Summary: ns-3 spends time fussing with events, intervals, and ns3::Time.

Wireshark

The graph below shows an even network load on all 10 networks and shows that it takes approximately 45 seconds to stabilize:

wireshark_10_1_sec

A packet capture of nns2 across this interval captures about 2.5MB in 7,548 packets:

wireshark_10_protocol_stats

Of this:

  • 79.6% of the packets are Real-Time Publish-Subscribe Wire Protocol and are DDS publish-subscribe overhead (DDS model: https://en.wikipedia.org/wiki/Data_Distribution_Service).
  • 11.2% of the packets are Address Resolution Protocol for link layer MAC address discovery.
  • 9.0% of the packets are data.

This table shows that there were 163.4 packets per second over 46.193 seconds and packets averaged 341 bytes each:

10_basic_properties

This table shows UDP packet statistics for each of the ten robots:

wireshark_10_ports

Notes:

  • The Ground Station robot at 10.0.0.1 transmits 962 packets while the other nine transmit about 550 packets.
  • There are three ports per robot. Of these, one port receives nothing, one port receives about 350 packets, and one port receives 987 packets for the GS and about 88 for each robot.

This table shows packets per second:

wireshark_10_ppsec

There are around 200 packets per second until the system stabilizes at about 40 packets per second. 40pps makes sense: 10 robots * 2 packets/sec * 2 for ack = 40pps.

Wireshark Single-Shot

By having nine robots transmit only once to the GS:

  • UDP and ARP get set up in 22.4 seconds.
  • 4913 packets are generated.
  • None of the actual robot data reaches the GS.
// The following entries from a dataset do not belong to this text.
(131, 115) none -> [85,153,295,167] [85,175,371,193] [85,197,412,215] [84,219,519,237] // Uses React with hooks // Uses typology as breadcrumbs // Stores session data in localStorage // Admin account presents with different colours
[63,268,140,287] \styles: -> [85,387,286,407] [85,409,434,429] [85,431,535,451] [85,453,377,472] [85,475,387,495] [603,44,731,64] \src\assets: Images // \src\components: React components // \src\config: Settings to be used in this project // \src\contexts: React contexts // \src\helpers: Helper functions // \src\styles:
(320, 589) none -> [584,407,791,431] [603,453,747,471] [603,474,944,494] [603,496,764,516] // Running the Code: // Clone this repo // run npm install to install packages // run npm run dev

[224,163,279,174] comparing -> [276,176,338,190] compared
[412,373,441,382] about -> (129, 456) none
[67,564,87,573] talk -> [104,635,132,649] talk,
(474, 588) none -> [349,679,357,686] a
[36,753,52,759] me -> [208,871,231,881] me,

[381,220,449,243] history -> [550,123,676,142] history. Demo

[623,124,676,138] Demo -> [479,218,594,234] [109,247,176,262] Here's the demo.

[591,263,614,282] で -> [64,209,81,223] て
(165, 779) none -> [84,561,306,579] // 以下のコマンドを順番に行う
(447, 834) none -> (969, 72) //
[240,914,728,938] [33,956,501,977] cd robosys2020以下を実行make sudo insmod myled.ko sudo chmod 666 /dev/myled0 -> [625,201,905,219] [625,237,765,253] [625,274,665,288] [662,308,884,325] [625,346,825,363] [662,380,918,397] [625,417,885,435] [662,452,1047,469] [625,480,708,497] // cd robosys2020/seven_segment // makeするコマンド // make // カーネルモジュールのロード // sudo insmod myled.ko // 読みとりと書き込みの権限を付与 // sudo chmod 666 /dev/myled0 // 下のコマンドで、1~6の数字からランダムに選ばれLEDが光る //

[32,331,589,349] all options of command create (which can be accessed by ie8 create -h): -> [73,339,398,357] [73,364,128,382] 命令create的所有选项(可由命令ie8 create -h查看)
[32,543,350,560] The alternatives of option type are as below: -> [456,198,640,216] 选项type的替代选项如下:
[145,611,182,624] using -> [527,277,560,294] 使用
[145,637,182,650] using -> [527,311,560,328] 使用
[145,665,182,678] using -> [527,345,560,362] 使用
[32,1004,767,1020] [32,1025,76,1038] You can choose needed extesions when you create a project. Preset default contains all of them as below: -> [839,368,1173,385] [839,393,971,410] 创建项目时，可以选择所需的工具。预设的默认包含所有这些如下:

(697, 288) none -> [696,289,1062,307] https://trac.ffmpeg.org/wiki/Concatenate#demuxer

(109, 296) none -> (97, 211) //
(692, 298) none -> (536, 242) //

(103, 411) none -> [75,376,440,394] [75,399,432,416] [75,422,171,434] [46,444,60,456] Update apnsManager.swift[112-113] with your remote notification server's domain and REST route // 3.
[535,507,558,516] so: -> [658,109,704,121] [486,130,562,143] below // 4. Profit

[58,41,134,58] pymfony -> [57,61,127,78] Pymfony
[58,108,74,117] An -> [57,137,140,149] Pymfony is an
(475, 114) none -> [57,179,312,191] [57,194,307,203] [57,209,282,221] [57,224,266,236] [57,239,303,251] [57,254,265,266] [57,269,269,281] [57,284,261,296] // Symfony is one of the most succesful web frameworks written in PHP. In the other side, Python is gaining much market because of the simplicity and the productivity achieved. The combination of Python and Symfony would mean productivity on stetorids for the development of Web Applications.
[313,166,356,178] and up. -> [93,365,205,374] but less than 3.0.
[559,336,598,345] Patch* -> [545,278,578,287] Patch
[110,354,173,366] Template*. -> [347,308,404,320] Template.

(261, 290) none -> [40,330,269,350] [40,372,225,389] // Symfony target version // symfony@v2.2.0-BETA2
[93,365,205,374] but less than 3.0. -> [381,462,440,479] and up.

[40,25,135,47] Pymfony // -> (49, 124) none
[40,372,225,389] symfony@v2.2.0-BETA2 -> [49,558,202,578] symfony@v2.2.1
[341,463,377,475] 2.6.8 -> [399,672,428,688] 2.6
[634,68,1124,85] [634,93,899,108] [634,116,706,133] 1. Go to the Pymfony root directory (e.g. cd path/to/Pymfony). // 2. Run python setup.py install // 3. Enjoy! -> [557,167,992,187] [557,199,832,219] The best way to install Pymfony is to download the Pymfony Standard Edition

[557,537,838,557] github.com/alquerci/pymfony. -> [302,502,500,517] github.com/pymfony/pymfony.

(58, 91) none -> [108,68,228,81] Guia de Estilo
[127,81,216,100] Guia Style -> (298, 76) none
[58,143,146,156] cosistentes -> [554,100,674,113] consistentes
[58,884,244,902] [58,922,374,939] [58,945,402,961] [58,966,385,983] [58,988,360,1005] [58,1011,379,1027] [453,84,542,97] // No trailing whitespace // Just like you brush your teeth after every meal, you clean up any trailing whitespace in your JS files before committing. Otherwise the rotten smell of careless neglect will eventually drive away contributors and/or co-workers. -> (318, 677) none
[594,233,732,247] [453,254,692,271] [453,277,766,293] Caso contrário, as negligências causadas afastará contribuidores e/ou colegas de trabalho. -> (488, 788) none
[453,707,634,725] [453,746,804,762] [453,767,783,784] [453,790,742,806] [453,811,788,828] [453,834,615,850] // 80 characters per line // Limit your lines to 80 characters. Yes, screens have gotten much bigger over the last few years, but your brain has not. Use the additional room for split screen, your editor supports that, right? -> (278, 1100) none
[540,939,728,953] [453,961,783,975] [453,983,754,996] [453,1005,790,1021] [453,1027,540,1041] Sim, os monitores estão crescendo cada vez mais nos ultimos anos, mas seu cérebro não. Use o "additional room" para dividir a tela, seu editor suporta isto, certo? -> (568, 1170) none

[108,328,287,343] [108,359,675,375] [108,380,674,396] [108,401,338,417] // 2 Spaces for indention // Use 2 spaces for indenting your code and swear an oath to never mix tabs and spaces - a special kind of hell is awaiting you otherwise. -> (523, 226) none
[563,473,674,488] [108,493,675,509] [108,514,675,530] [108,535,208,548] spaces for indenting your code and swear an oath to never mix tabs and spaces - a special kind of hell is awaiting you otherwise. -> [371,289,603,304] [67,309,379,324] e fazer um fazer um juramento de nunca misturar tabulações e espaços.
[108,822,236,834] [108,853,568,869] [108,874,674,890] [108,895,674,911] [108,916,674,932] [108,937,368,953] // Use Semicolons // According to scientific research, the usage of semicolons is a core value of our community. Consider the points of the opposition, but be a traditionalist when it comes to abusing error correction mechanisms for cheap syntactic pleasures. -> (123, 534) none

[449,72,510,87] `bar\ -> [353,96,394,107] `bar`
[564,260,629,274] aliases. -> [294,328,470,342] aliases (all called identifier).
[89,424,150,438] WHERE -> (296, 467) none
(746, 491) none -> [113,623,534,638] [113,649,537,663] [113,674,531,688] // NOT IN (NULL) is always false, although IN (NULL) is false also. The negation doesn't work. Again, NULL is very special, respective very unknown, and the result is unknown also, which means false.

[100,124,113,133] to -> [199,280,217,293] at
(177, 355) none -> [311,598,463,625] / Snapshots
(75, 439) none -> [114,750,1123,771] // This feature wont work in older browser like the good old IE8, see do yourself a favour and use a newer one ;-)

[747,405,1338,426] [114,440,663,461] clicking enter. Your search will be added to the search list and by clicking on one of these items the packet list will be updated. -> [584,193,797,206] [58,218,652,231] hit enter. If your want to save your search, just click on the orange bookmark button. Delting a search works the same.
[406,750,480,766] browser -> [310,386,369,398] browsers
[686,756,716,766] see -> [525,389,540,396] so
Here is the packet distribution:

wireshark_2_50_udp

This IO graph shows packet load then no packet traffic after 22 seconds:

wireshark_2_50_io

No robot subscription data makes it to the GS. Network traffic is primarily DDS and ARP overhead:

wireshark_2_50_protocol_stats

Further study

We have two goals:

  1. Reduce initialization overload: start robots at intervals instead of all at once.
  2. Determine whether ns-3 can keep up once the ad hoc infrastructure is established and stable.

Stagger start times

Know when ns-3 Cannot Keep Up

Here we change ns-3's fail code to instead print a warning. Ref. https://github.com/nps-ros2/ns3_gazebo/wiki/Installing-ns-3

  • Change ~/repos/ns-3-allinone/ns-3.29/src/core/model/realtime-simulator-impl.cc line 378 to std::cerr << "Hard real-time limit exceeded" << std::endl; instead of fail.

  • Rebuild:

    cd ~/repos/ns-3-allinone/ns-3.29
    ./waf build
    

Run

  • Start ns-3

    cd ~/gits/ns3_gazebo/ns3_testbed/ns3_mobility/build
    ./ns3_mobility -c 10
    
  • Start GUI

    cd ~/gits/ns3_gazebo/ns3_testbed/ns3_testbed_gui
    ./tg.py
    
  • Start System Monitor and/or Wireshark

  • Start robots, pick robot configuration file

    sudo /bin/bash
    cd ~/gits/ns3_gazebo/ns3_testbed/csv_setup
    ros2 run cpp_testbed_runner testbed_runner -c 10 -s ex1sec.csv -n -p
    

Results

  • Robots initialize at 1 second intervals.
  • ns-3 prints a warning when ns-3 cannot keep up, but does not warn faster than 10Hz.
  • Nine robots transmit at 1Hz.
  • Robots start at 1 sec. intervals. ns-3 gets behind after 2 or 3 robots get started.
  • It takes perhaps 80 seconds for traffic to stabilize.
  • Usually ns-3 keeps up within 100ms but occasionally gets momentarily behind.

Todo

  • ns-3 prints coordinates to stdout using multiple << calls. This should be optimized to make just one << call. Then remeasure.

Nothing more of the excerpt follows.